YOUR TASK = From the entries below, list each line with "college".

==== RECORDS FOR THE TASK ====

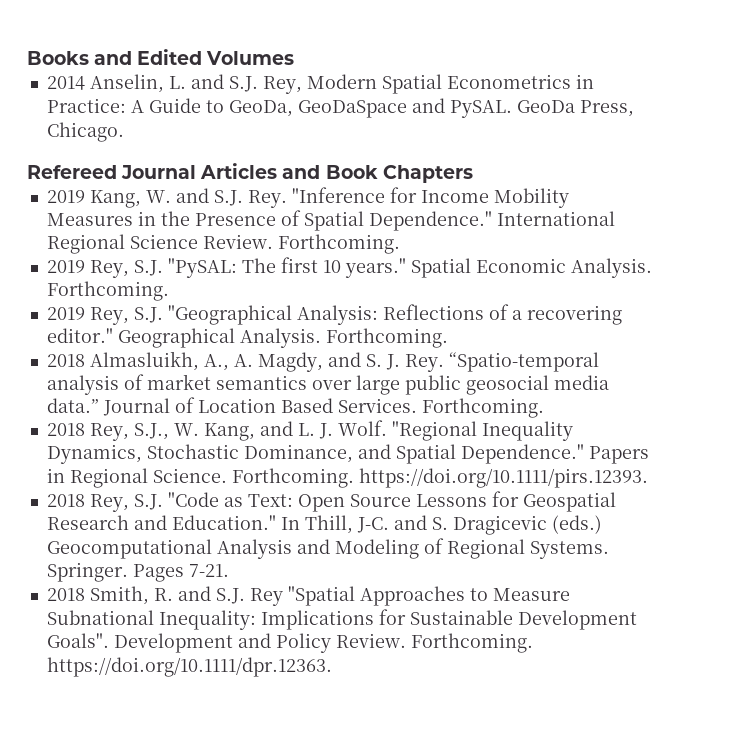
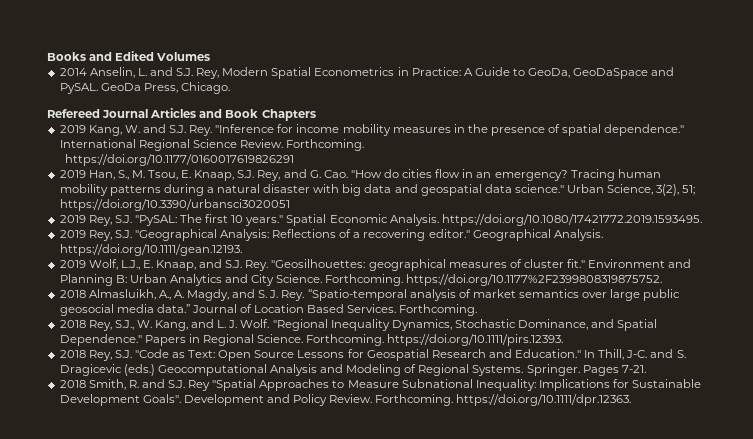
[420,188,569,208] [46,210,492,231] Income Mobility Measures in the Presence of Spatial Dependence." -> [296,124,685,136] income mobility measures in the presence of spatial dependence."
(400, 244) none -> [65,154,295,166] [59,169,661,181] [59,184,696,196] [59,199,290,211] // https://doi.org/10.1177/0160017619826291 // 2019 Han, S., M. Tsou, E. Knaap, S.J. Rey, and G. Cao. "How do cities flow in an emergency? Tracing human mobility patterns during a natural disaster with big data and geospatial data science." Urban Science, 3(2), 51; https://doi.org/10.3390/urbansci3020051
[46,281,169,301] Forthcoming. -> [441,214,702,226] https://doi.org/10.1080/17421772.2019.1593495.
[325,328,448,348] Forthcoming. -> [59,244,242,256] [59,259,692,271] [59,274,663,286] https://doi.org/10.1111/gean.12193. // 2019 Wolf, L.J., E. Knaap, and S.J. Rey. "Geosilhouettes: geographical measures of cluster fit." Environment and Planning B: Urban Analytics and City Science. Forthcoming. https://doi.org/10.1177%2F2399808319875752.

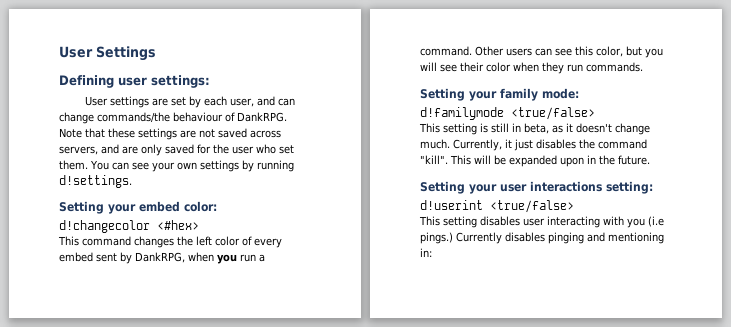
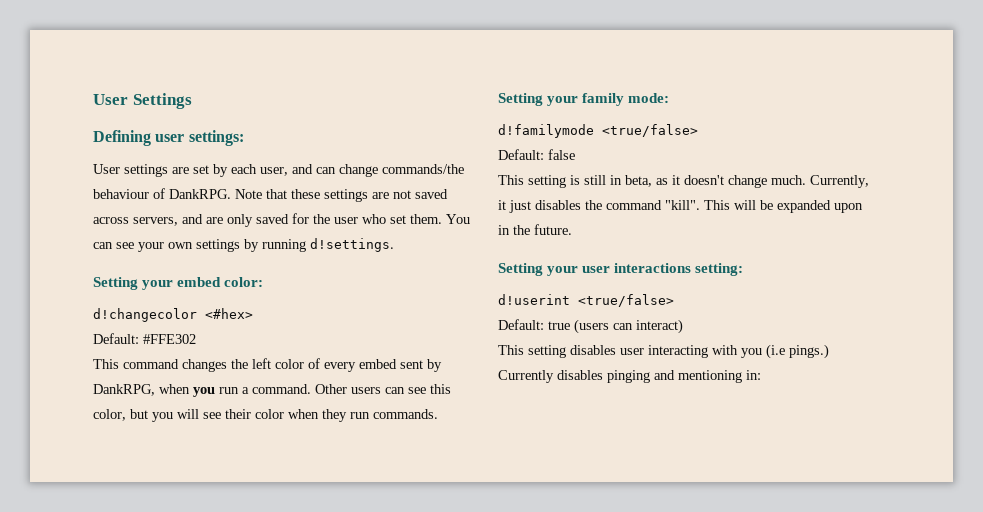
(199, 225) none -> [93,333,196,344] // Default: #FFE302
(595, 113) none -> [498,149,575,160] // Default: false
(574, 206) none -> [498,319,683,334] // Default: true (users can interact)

====
==== RECORDS FOR THE TASK ====

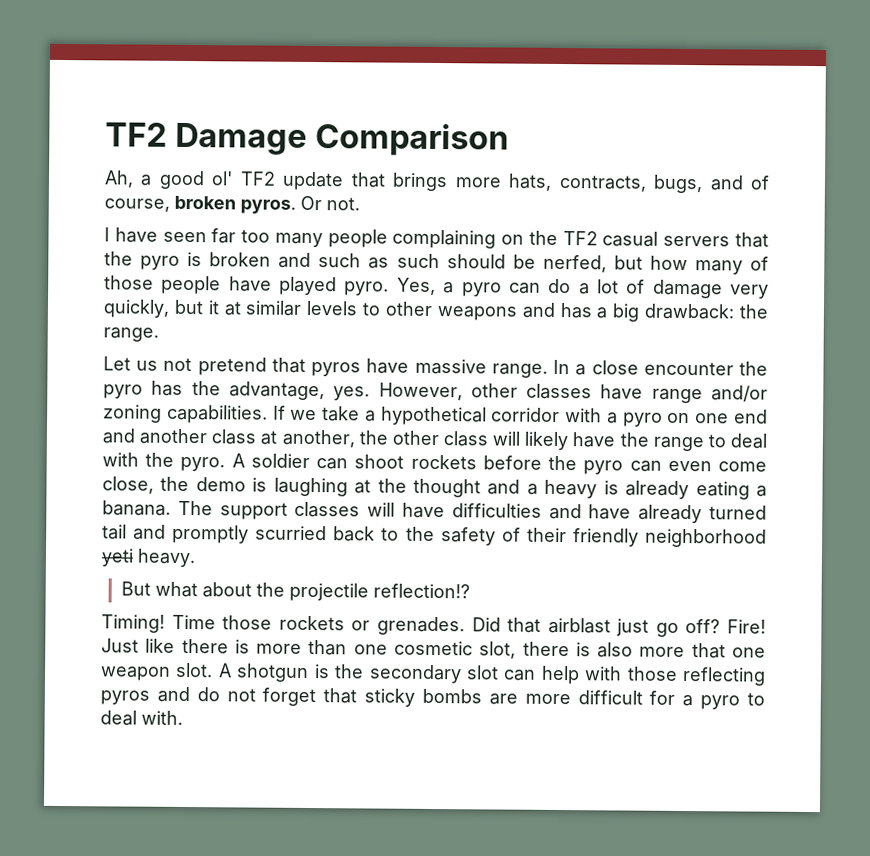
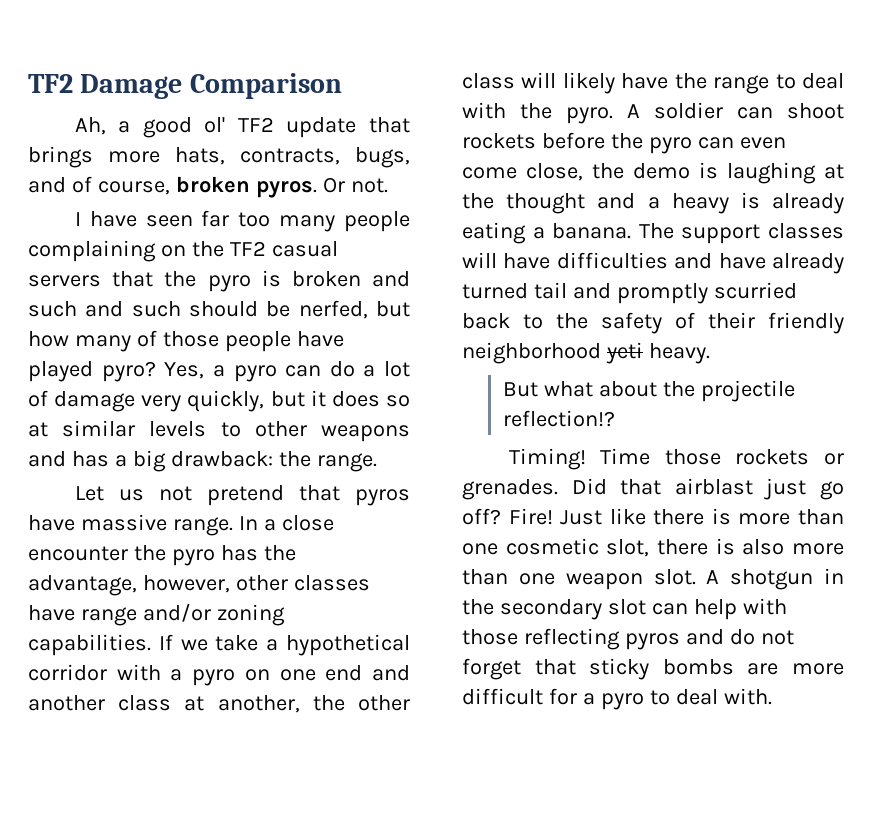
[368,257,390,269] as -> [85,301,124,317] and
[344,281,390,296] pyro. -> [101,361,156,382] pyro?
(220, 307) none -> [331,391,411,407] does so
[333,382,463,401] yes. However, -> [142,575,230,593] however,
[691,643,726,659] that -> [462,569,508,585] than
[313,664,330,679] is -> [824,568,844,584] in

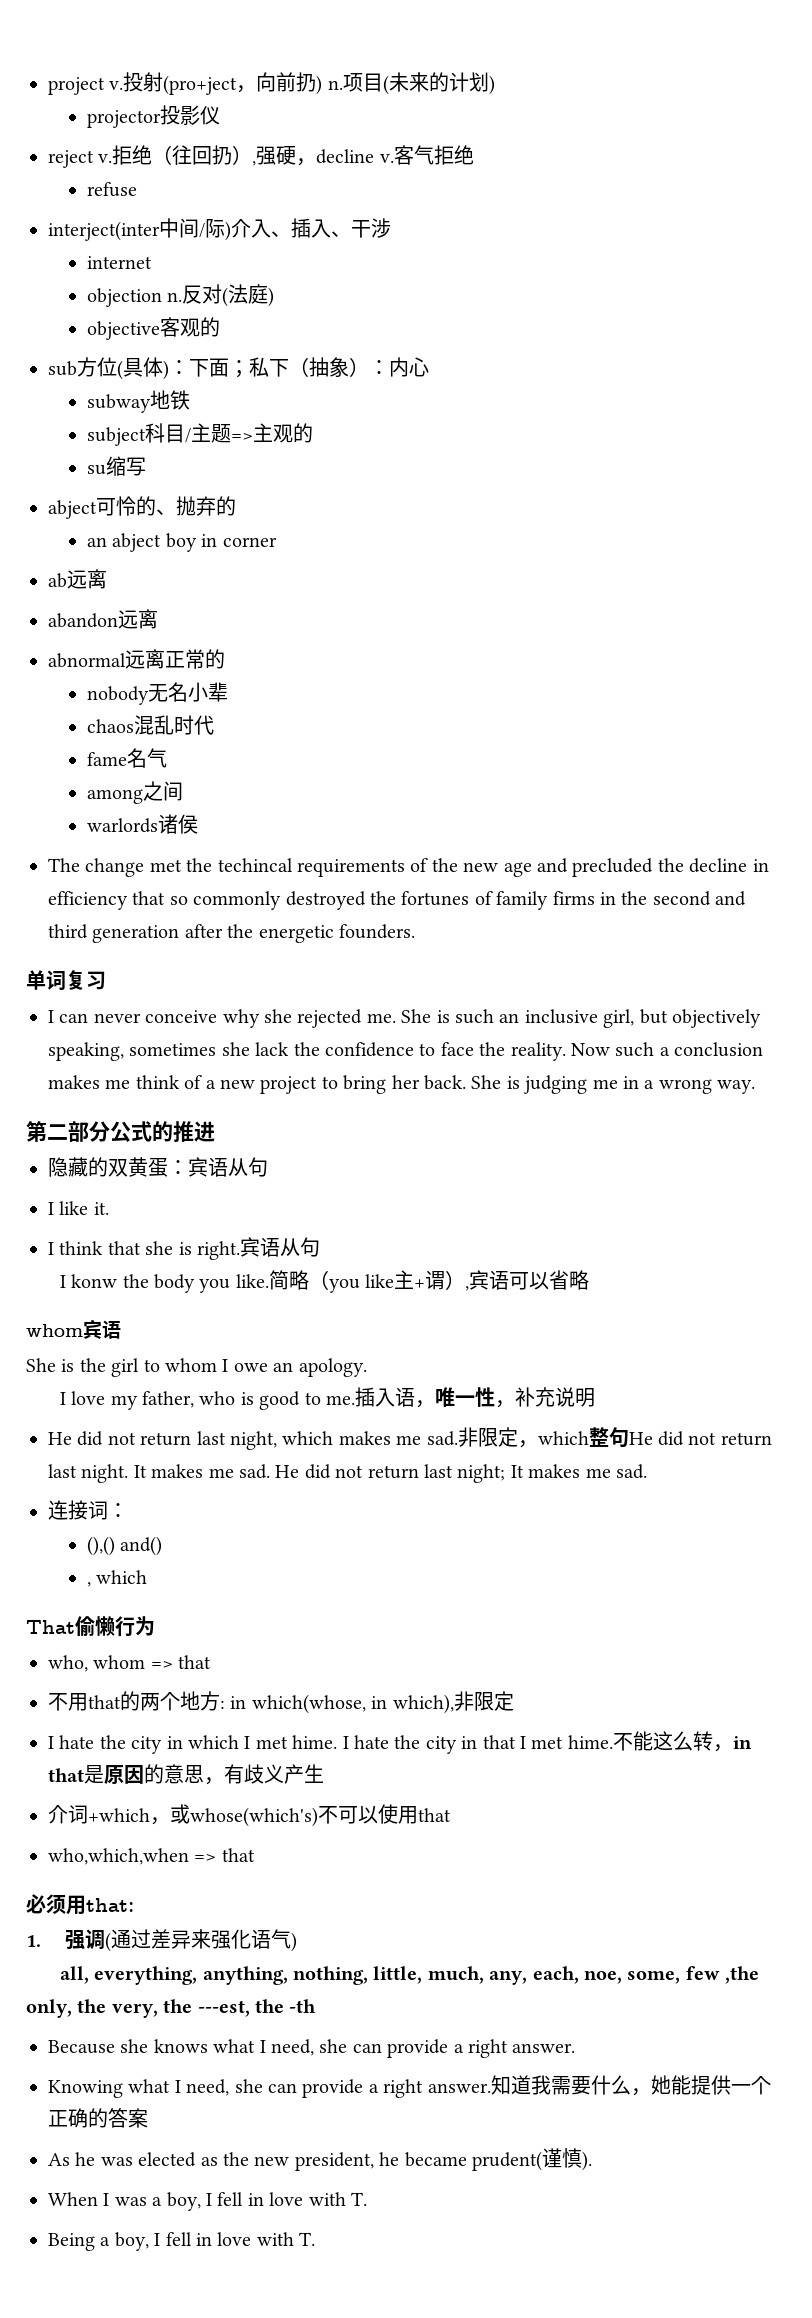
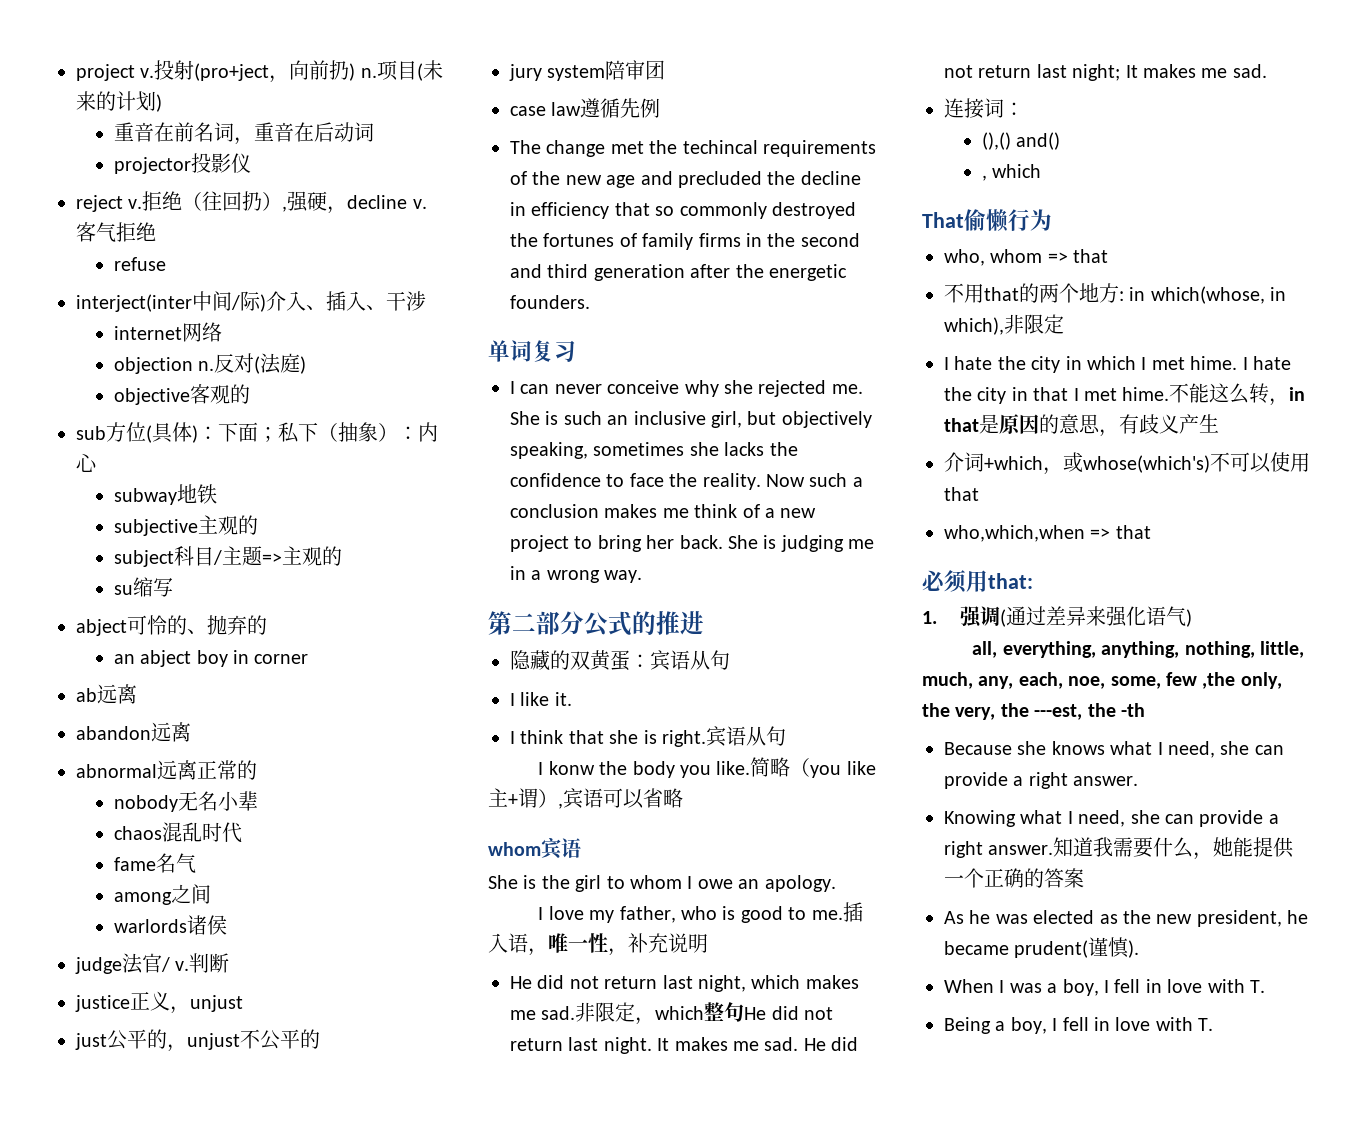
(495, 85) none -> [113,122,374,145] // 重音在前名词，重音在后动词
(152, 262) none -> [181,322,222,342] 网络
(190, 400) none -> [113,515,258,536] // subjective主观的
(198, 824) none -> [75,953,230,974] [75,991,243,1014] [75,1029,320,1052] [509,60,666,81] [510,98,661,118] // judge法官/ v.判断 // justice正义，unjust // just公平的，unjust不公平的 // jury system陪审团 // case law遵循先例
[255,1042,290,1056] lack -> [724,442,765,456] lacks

====
==== RECORDS FOR THE TASK ====

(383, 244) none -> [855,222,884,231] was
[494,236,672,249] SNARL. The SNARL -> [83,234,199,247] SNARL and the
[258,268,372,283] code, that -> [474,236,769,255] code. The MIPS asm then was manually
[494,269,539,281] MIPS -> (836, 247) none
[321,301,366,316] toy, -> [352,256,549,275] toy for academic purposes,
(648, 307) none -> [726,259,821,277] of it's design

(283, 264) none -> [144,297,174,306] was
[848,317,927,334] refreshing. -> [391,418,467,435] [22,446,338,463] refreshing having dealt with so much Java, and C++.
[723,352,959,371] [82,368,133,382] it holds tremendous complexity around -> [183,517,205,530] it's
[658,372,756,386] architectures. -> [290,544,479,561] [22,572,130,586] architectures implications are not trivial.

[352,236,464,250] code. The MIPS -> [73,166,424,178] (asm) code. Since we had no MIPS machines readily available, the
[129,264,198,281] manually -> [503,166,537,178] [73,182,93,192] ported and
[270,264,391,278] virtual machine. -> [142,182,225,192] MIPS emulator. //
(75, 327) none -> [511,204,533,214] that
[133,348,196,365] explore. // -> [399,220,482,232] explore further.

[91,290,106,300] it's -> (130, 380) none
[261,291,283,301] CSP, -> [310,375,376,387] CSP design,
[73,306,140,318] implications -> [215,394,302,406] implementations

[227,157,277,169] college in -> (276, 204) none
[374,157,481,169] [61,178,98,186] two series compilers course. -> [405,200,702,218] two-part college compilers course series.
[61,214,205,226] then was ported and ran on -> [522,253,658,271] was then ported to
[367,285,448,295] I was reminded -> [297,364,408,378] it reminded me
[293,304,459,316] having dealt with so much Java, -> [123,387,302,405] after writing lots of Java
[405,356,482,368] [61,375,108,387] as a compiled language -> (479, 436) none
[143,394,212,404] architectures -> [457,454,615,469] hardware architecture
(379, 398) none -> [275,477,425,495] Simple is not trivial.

====

EXERCISE RESULT =
[227,157,277,169] college in -> (276, 204) none
[374,157,481,169] [61,178,98,186] two series compilers course. -> [405,200,702,218] two-part college compilers course series.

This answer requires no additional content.